Technology is constantly evolving, and the technical team is one team that constantly stays up to date on changes within the ecosystem, new solution features, and new solutions. Ensuring this information is communicated to marketing, which may not always be up to speed with these changes, gives them the chance to update existing content and collateral but it also gives them topic ideas for new content.

Technical teams can also help marketing craft content that is more technical focused. Whether it’s a blog post going into details about features or an interview style article that covers technical capabilities and integrations, working with the technical team can help to generate more technical focused content that marketing is not as knowledgeable about.

Operations Team

While Account Managers might maintain the relationship with customers and be the main point of contact, sharing customer experiences with marketing can often fall through the cracks. Working directly with operations can uncover customer success stories that can then be turned into case studies or testimonials. Operations can also shed some insight as to what questions customers might have once they are implementing a solution or service. This information could then be turned into both external marketing content or sales enablement content.

Human Resources Department

Did you know employee content is the highest performing content for company pages on LinkedIn? Sharing employee related content allows customers and followers the opportunity to see what it’s like behind the scenes at your organization and it humanizes your brand by putting a face to your company. Customers might have interacted with your employees through email or phone calls, but do they know what they look like or anything about them?

Human Resources can work with marketing to develop employee related content for social media or any other external facing channels like newsletters and the website.

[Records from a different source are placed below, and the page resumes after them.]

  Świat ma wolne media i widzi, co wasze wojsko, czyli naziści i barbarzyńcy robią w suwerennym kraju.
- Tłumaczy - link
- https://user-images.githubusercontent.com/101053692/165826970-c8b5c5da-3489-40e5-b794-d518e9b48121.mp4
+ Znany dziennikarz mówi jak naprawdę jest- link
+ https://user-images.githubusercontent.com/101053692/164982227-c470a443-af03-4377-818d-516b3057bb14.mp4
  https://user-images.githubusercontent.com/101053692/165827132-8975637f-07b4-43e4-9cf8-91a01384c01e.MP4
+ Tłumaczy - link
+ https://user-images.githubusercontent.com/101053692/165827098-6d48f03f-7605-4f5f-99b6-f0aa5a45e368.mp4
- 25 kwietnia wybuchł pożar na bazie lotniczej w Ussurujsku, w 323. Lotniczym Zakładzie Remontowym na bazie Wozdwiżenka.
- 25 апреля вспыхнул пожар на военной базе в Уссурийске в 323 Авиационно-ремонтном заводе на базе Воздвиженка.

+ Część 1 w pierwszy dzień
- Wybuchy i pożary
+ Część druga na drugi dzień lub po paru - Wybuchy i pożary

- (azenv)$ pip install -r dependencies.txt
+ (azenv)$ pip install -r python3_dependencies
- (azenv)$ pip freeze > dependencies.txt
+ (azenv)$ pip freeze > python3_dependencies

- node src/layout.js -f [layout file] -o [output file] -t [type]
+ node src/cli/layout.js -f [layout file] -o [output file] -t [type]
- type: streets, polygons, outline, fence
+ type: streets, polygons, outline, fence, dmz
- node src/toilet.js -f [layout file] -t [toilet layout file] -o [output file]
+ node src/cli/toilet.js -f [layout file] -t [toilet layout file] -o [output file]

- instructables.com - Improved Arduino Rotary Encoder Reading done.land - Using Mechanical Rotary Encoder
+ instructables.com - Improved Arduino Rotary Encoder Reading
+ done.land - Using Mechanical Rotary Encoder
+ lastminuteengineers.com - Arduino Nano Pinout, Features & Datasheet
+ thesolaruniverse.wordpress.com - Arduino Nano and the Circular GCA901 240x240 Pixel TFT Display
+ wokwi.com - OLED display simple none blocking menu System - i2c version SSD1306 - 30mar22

In addition to sharing employee related content, Human Resources can share employee certifications and business-related accomplishments with marketing. These statistics could then be positioned onto the website and into sales enablement tools like battlecards one pagers.

Executive Team

Since marketing creates content and builds lead generation campaigns, it’s imperative they are aligned with overall business initiatives that are often created through the executive team. If your company has a goal of growing cloud revenues by 40% in the next year, how will marketing support that? Ensuring the marketing initiatives are aligned to overall business goals will be imperative to reaching those goals.

Finance Department

If there are many marketing initiatives that will require capital investment, finance can help to prioritize those marketing initiatives based on the budget that is available. Understanding how much budget is available will also help marketing explore other ways to gain funding through Marketing Development Fund opportunities. Budgets can also change and usually marketing is one of the first places to get cut so it’s important to speak with finance on a regular basis to understand when funds may or may not be available.